* [Problem description]: If an entry below holds a picture, skip the picture and copy everything else exactly.

=== Section Start ===

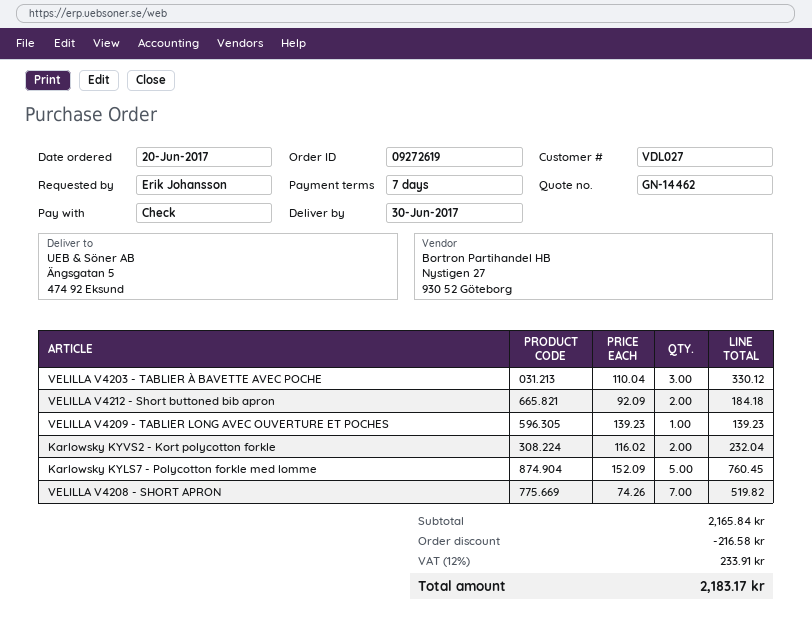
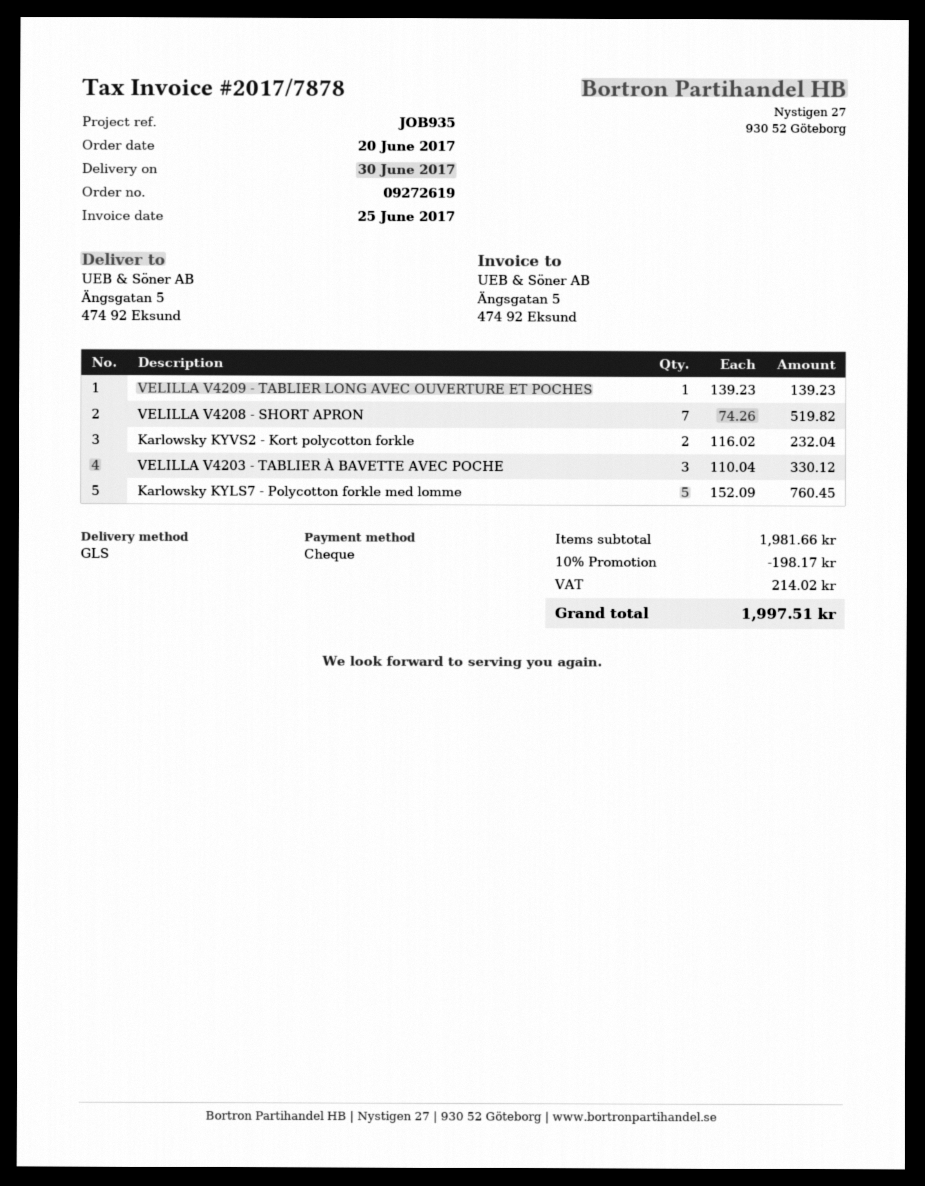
VELILLA V4212 - Short buttoned bib apron: 2 x 92.09 = 184.18 -> none
subtotal: 2165.84 -> 1981.66
discount: 216.58 -> 198.17
tax: 233.91 -> 214.02
total: 2183.17 -> 1997.51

=== Section End ===

* [Problem solution]:
VELILLA V4212 - Short buttoned bib apron: 2 x 92.09 = 184.18 -> none
subtotal: 2165.84 -> 1981.66
discount: 216.58 -> 198.17
tax: 233.91 -> 214.02
total: 2183.17 -> 1997.51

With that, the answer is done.